Anomaly Detection + Distances Flashcards
What is DTW and how does it work?
Dynamic Type Warping or sequence alignment aligns time-series non-linearly in time, and finds the best match.
How can you create an Isolation forrest?
Repeat N times:
* Randomly pick a feature (dimension) f
* Split said f at random between [min, max]
* Continue until all leafs contain singletons
* The path length to reach a leaf is the isolation score
* Average this length over all trees to get the anomaly score
What are the two main ways to approach anomaly detection?
- Distance-based: a point is anomalous when it is far from other points
- Density-based: a point is anomalous when it is in a low density region
How to compute local reachability density (lrd)?

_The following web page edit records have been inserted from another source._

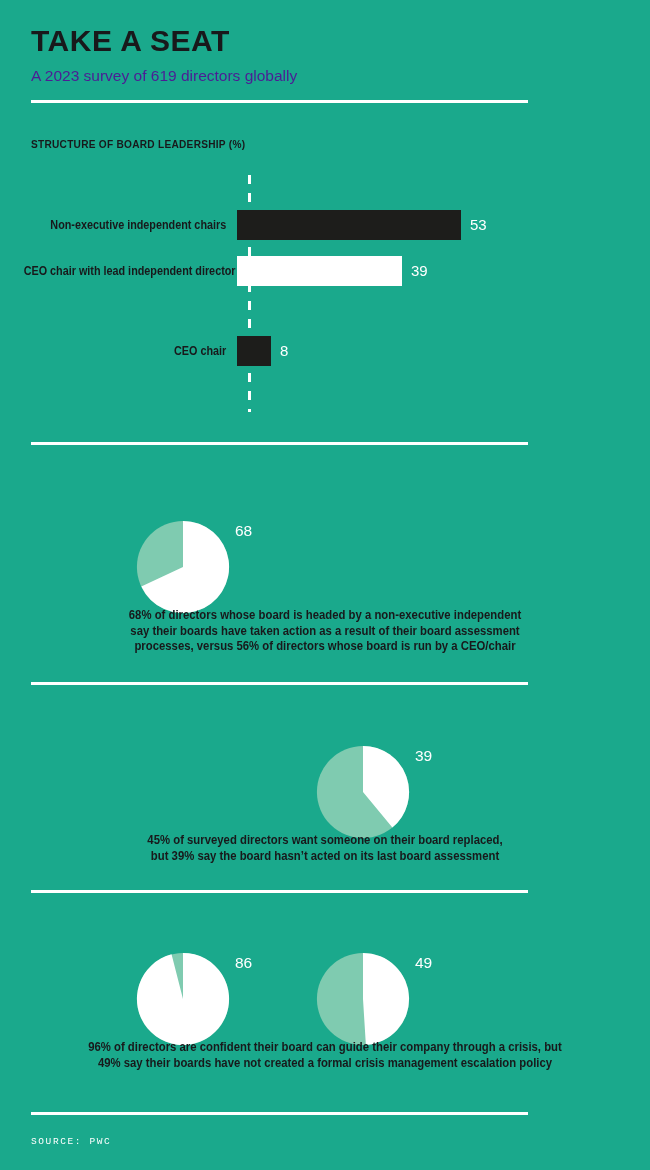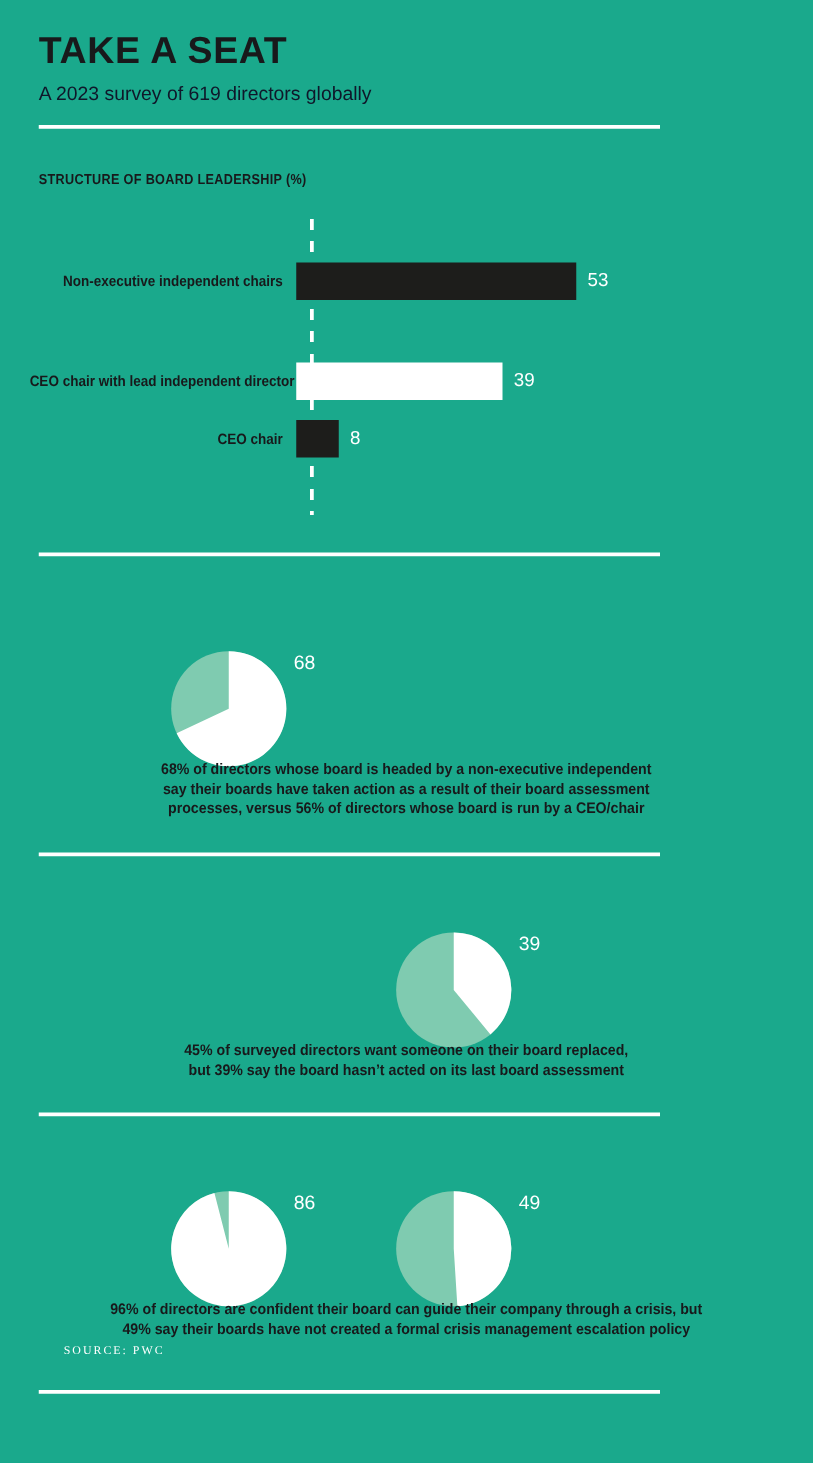--- a/index.html
+++ b/index.html
@@ -44,7 +44,7 @@
     font-family: "Liberation Sans", sans-serif;
     font-size: 15.5px;
     font-weight: normal;
-    color: #0f172a;
+    color: #4c1d95;
     line-height: 20px;
     margin: 8px 0 0 0;
     white-space: nowrap;

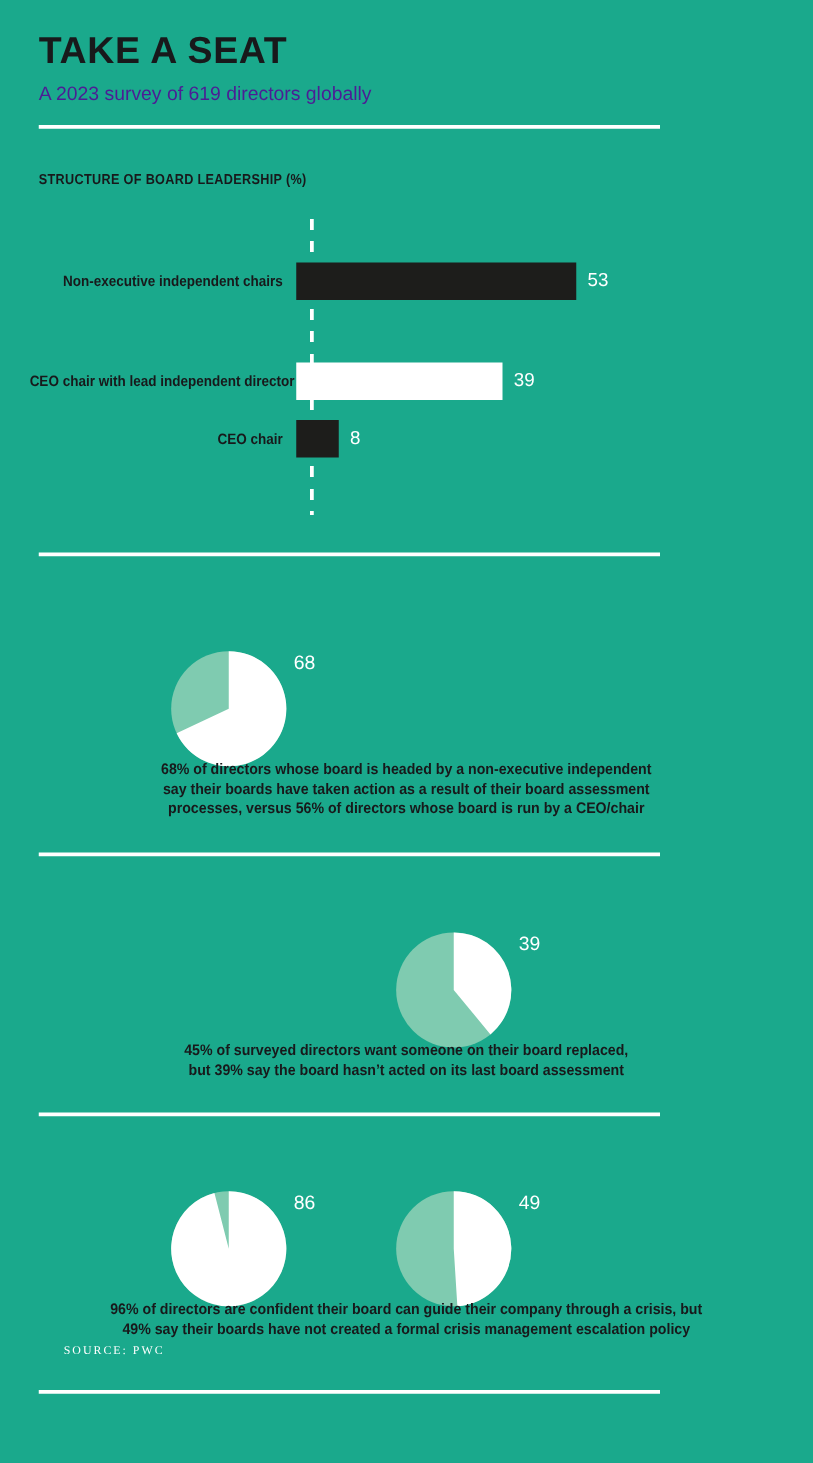--- a/index.html
+++ b/index.html
@@ -110,7 +110,7 @@
     align-items: center;
   }
   .bar-row-0 { top: 40px; }
-  .bar-row-1 { top: 120px; }
+  .bar-row-1 { top: 86px; }
   .bar-row-2 { top: 166px; }
 
   .bar-label {

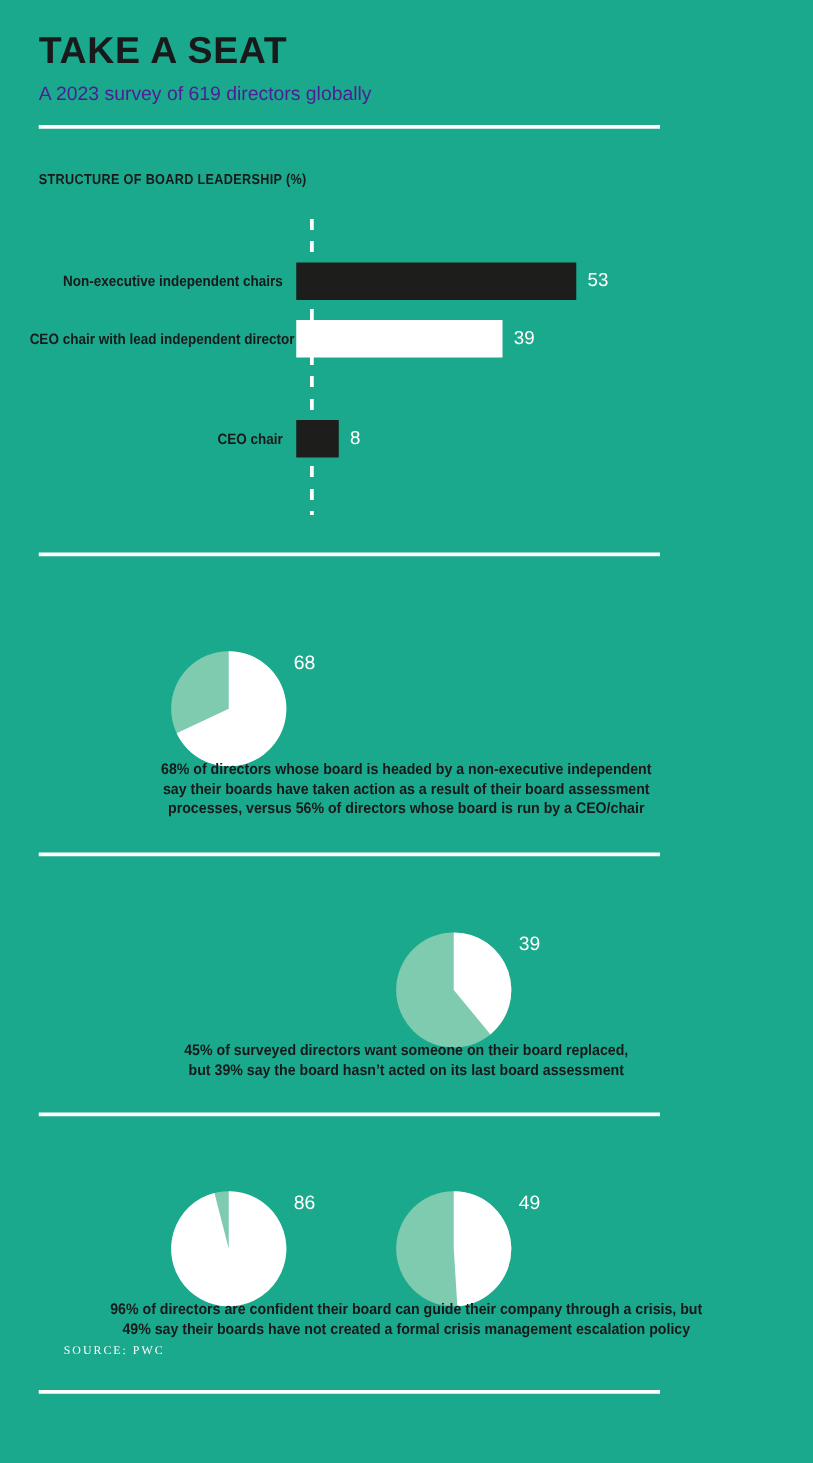--- a/index.html
+++ b/index.html
@@ -208,14 +208,13 @@
   .source {
     position: absolute;
     left: 31px;
-    top: 1076px;
-    font-family: Liberation Serif, serif;
+    top: 1136px;
+    font-family: Liberation Mono, monospace;
     font-size: 9.5px;
     font-weight: normal;
     letter-spacing: 1.6px;
     color: #ffffff;
     white-space: nowrap;
-    margin-left: 20px;
   }
 </style>
 </head>

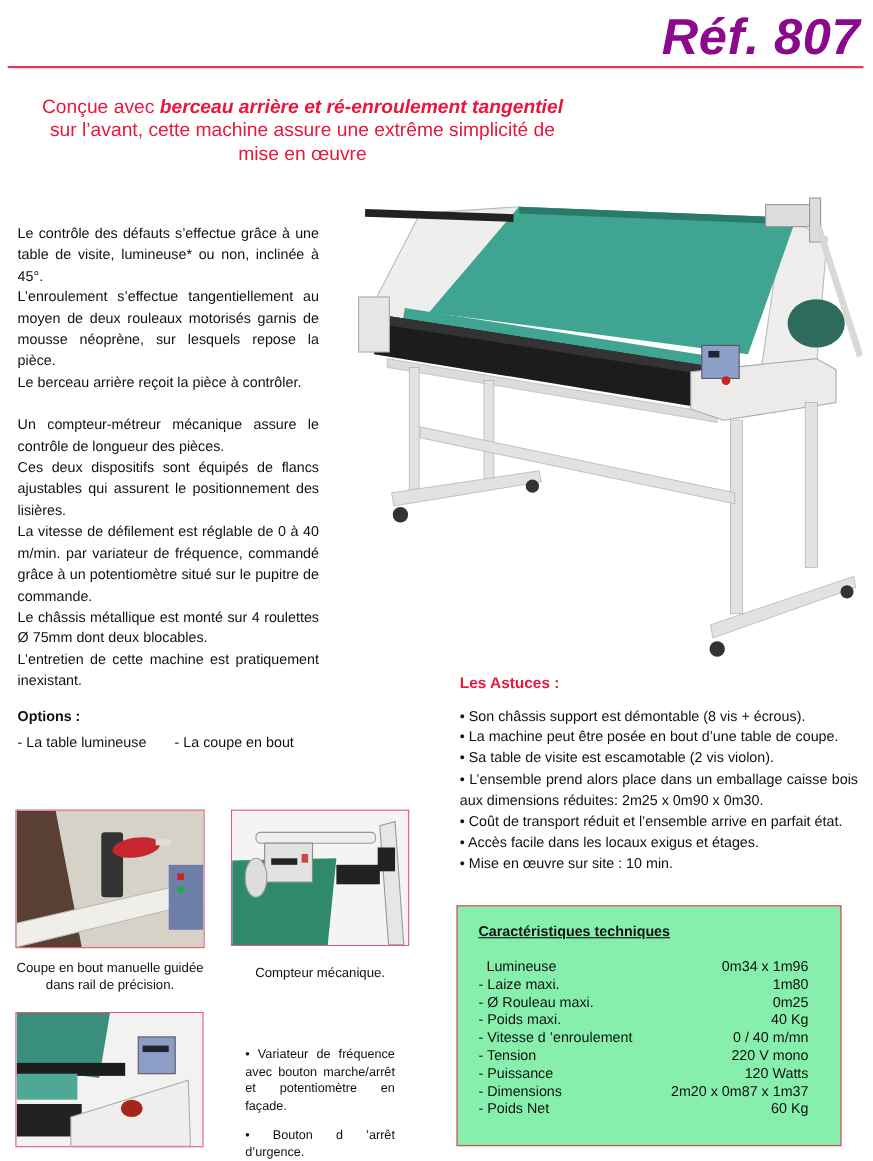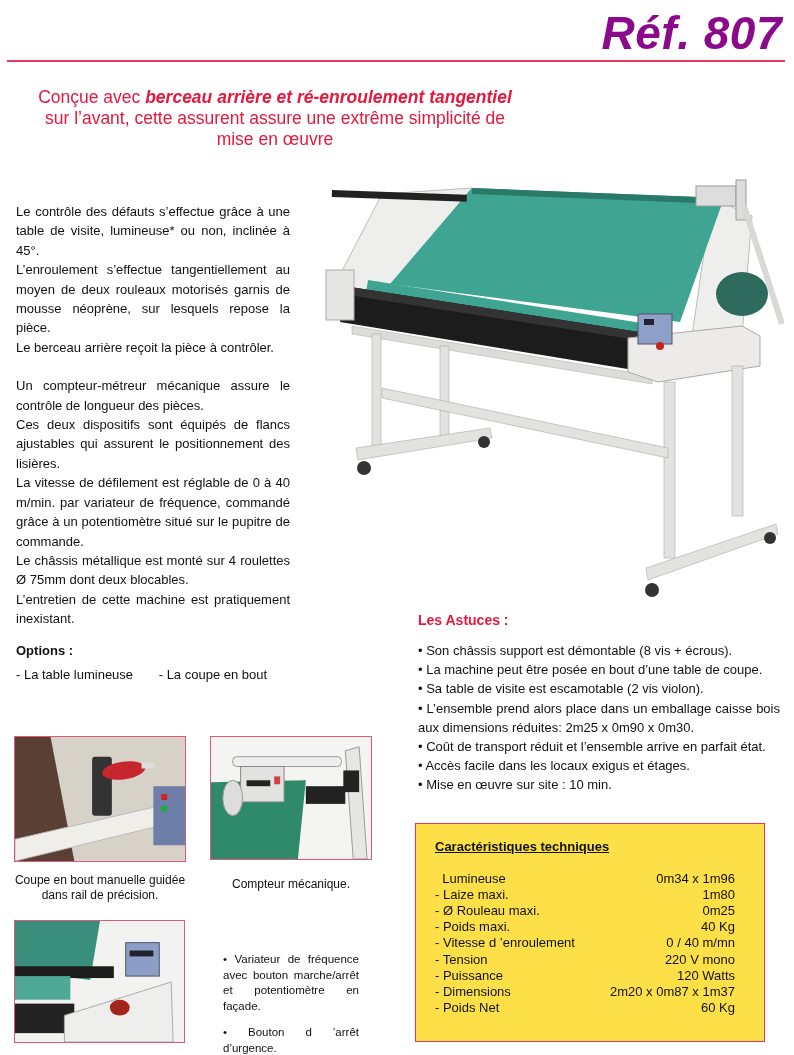--- a/index.html
+++ b/index.html
@@ -102,7 +102,7 @@
 
 <div class="intro">
   <div><span>Conçue avec </span><b>berceau arrière et  ré-enroulement tangentiel</b></div>
-  <div>sur  l’avant, cette assurent assure  une extrême  simplicité  de</div>
+  <div>sur  l’avant, cette machine assure  une extrême  simplicité  de</div>
   <div>mise  en œuvre</div>
 </div>
 

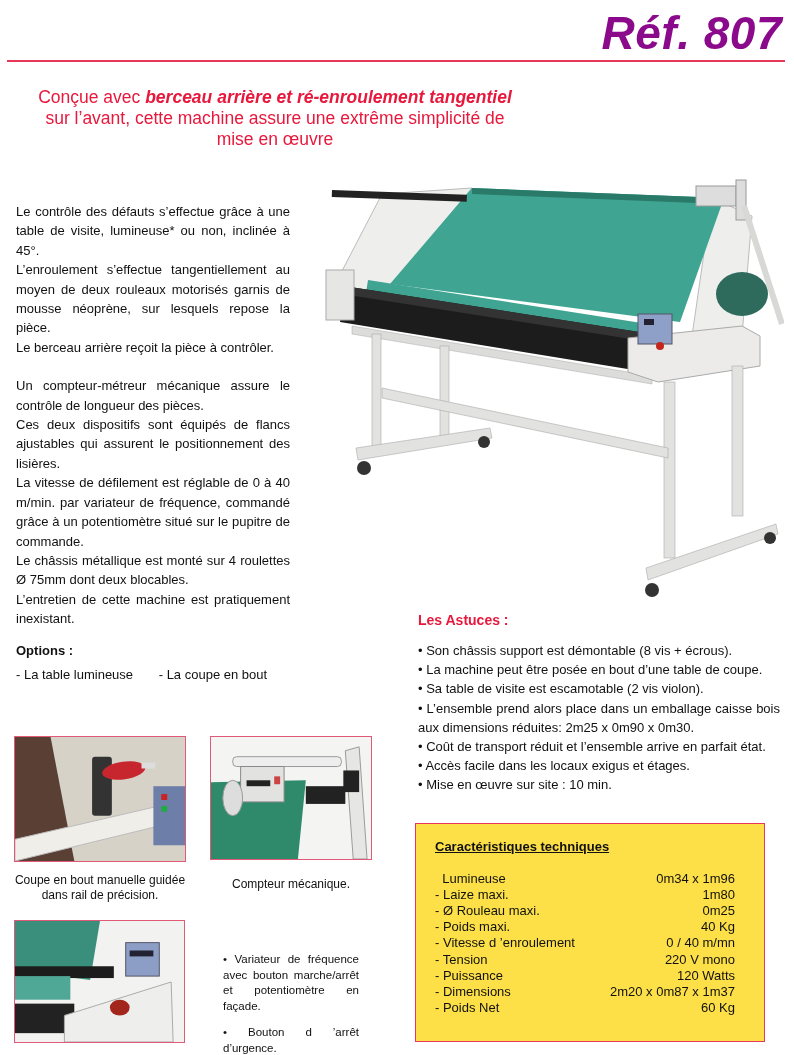--- a/index.html
+++ b/index.html
@@ -81,7 +81,7 @@
 
   .spec-box {
     position: absolute; left: 415px; top: 823px; width: 350px; height: 219px;
-    border: 1.5px solid #e8375a; background: #fde047;
+    border: 1.5px solid #e8375a; background: #86efac;
   }
   .spec-title {
     position: absolute; left: 19px; top: 15px; font-size: 13px; font-weight: bold;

lrd = #nn/sum of distances from point to the neighbours
How to compute local outlier factor (lof)?
lof = (1/#nn) * (sum of lrd of neighbours)/lrd of point
What is a residual?
The difference between the expected and real value
What is PCA
Principal Component Analysis reduces the dimension of data by finding the principal vectors that capture most of the data’s patterns
Why is PCA useful for anomaly detection?
Outliers have variability in the smallest component (that should be constant)
The set of feature it finds should explain most of the variance. If Datapoints vary in unexplained dimensions are anomalous.
How does dimensionality reduction find outliers in general?
Abnormal data will map to abnormal code, so when reconstructing, this will give us a more clear view of the anomalies.
What is edit distance?
The amount of changes required to a series to be equal to another series.
What are the properties of a distance metric?
d > 0
d(a,b) = 0 iff a == b
d(a,b) = d(b,a)
d(a,c) <= d(a,b) + d(b,c)
How does K-means work?
Randomly choose cluster centers for how many clusters you want.
Find the nearest neighbours -> compute centroid and assign each observation to the cluster with the closest center to the observation.
Iterate until the cluster assignments stop changing.
How does hierarchical clustering work?
Treat each observation as a cluster.
Find the closest two clusters and merge. Repeat until all points belong to one cluster.
Create dendrogram -> remove links from top until you have as many clusters as you want.
What are the types of cluster distance?
Single linkage: distance between closest points from the different clusters
Compllete linkage: distance between the furthest points in the clusters
Average linkage: average distance between all pairs of points.
Ward distance: difference between the total within cluster sum of squares for the two clusters separately, and the within cluster ss result from merging the two clusters in one cluster
Does hierarchical clustering need the distance to be a metric?
Single, complete, and average linkage only require symmetry and non-negative properties
Ward and centroid-based require euclidean distance since they minimize squared error.